Menurut Aliya selama ini KPI sering mendapat pengaduan masyarakat terkait konten platform digital seperti media sosial. "Tapi KPI tidak bisa menjangkau ranah tersebut karena secara pertauran perundang-undangan memang tidak memungkinkan," kata Aliya.
Sementara Albani dari BEM FISIP UI menyampaikan betapa anak muda sangat suka dan familiar dengan platform digital seperti media sosial karena berbagai alasan.
"Selain mudah dalam penggunaanya, medsos juga menjadi saluran aspirasi dan ekspresi. Juga layanan digital lain yang banyak digunakan dalam berbagai keperlua sehari-hari," ujarnya.

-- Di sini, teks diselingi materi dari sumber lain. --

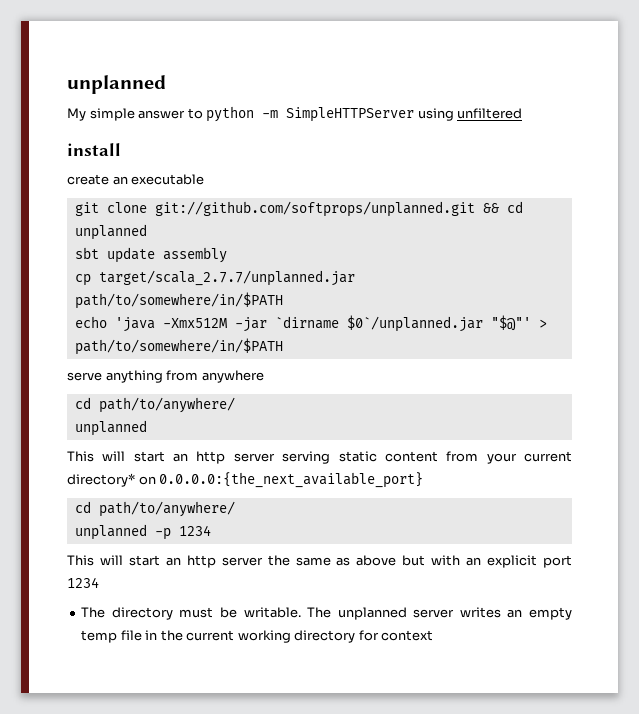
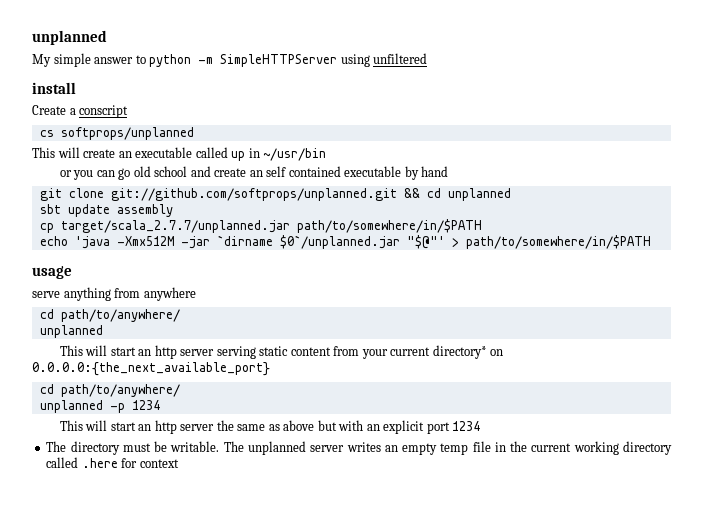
- create an executable
+ Create a conscript
+ cs softprops/unplanned
+ This will create an executable called up in ~/usr/bin
+ or you can go old school and create an self contained executable by hand
+ usage
- The unplanned server writes an empty temp file in the current working directory for context
+ The unplanned server writes an empty temp file in the current working directory called .here for context

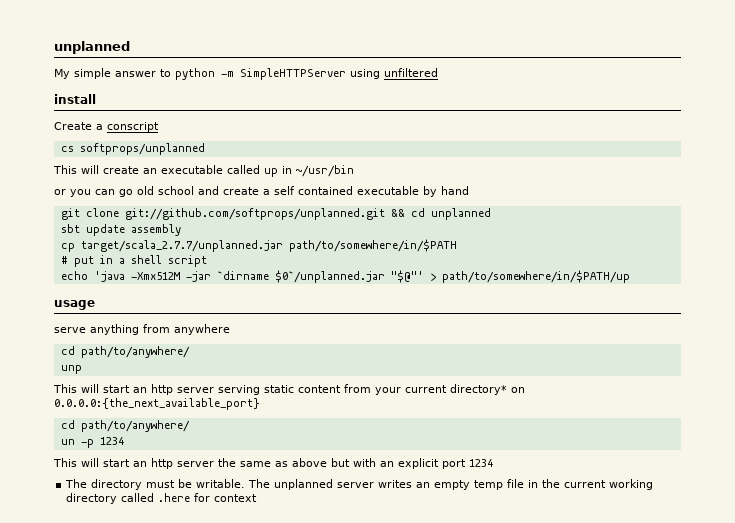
- or you can go old school and create an self contained executable by hand
+ or you can go old school and create a self contained executable by hand
+ # put in a shell script
- echo 'java -Xmx512M -jar `dirname $0`/unplanned.jar "$@"' > path/to/somewhere/in/$PATH
+ echo 'java -Xmx512M -jar `dirname $0`/unplanned.jar "$@"' > path/to/somewhere/in/$PATH/up
  serve anything from anywhere
  cd path/to/anywhere/
- unplanned
+ unp
- unplanned -p 1234
+ un -p 1234

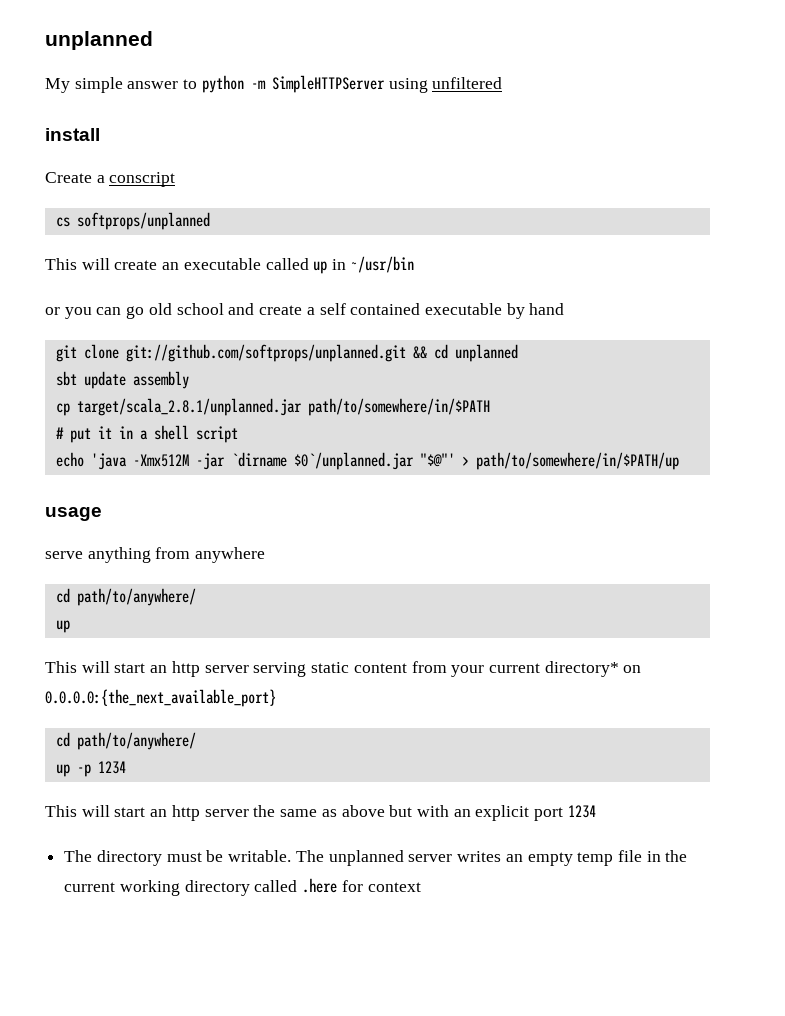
- cp target/scala_2.7.7/unplanned.jar path/to/somewhere/in/$PATH
+ cp target/scala_2.8.1/unplanned.jar path/to/somewhere/in/$PATH
- # put in a shell script
+ # put it in a shell script
  serve anything from anywhere
  cd path/to/anywhere/
- unp
+ up
- un -p 1234
+ up -p 1234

Pentingnya Perlindungan Masyarakat
Sementara itu dalam sambutannya Ketua KPI Pusat Ubaidillah menegaskan pentingnya masyarakat dilindungi dari dampak negatif derasnya aliran informasi dan berbagai konten lain ke masyarakat. "Acara diskusi seperti ini akan mendorong lahirnya regulasi yang mengatur lembaga penyiaran maupun platform digital agar memberi manfaat kepada masyarakat" jelas Ubaidillah.
Komisioner yang juga Koordinator bidang Pengawasan Isi Siaran KPI Pusat, Dr. Tulus Santoso, ikut mengkhawatirkan dampak negatif dari konten media baru. Karenanya diperlukan antisipasi agar dampak negatif tersebut tidak muncul.
"Kalau kita bicara peluang atau ancaman. Maka peluangnya pasti ada dan besar. Tidak usah pusing kita. Tapi ancamannya ini yang harus kita atasi. Makanya kita butuh pengaturannya untuk memberikan perlindungan dari bahaya konten-konten negatif," katanya.